Task description: Produce an exact copy of the line containing "init react-app my-app" and of every line after it in the material below, ending with the final line.
---- Information shown
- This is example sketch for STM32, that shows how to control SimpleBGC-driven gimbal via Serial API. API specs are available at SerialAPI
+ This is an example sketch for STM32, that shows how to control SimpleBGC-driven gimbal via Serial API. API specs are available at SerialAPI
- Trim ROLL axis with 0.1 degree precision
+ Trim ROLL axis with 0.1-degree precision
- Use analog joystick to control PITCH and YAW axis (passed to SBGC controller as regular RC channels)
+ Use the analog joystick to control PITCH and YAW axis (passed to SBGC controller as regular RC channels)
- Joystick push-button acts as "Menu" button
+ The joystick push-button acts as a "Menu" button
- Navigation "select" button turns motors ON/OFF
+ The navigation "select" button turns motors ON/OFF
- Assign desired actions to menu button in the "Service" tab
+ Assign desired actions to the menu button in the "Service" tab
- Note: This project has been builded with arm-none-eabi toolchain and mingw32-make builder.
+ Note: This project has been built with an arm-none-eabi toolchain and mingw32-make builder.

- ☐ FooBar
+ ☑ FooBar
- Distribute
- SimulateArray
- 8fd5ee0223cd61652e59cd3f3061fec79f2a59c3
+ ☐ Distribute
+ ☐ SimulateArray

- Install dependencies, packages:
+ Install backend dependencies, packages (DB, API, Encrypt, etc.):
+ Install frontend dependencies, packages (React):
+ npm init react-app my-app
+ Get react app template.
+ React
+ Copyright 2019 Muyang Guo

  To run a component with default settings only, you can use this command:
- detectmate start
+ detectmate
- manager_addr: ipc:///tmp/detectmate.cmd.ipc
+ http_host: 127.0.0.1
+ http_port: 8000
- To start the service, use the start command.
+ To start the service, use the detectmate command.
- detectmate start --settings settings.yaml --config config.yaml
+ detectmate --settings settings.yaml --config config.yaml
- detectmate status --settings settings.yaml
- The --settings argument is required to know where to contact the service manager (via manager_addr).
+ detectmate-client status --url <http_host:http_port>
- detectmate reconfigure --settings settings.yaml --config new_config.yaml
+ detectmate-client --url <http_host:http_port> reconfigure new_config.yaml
--------
Answer space:
+ npm init react-app my-app
+ Get react app template.
+ React
+ Copyright 2019 Muyang Guo

  To run a component with default settings only, you can use this command:
- detectmate start
+ detectmate
- manager_addr: ipc:///tmp/detectmate.cmd.ipc
+ http_host: 127.0.0.1
+ http_port: 8000
- To start the service, use the start command.
+ To start the service, use the detectmate command.
- detectmate start --settings settings.yaml --config config.yaml
+ detectmate --settings settings.yaml --config config.yaml
- detectmate status --settings settings.yaml
- The --settings argument is required to know where to contact the service manager (via manager_addr).
+ detectmate-client status --url <http_host:http_port>
- detectmate reconfigure --settings settings.yaml --config new_config.yaml
+ detectmate-client --url <http_host:http_port> reconfigure new_config.yaml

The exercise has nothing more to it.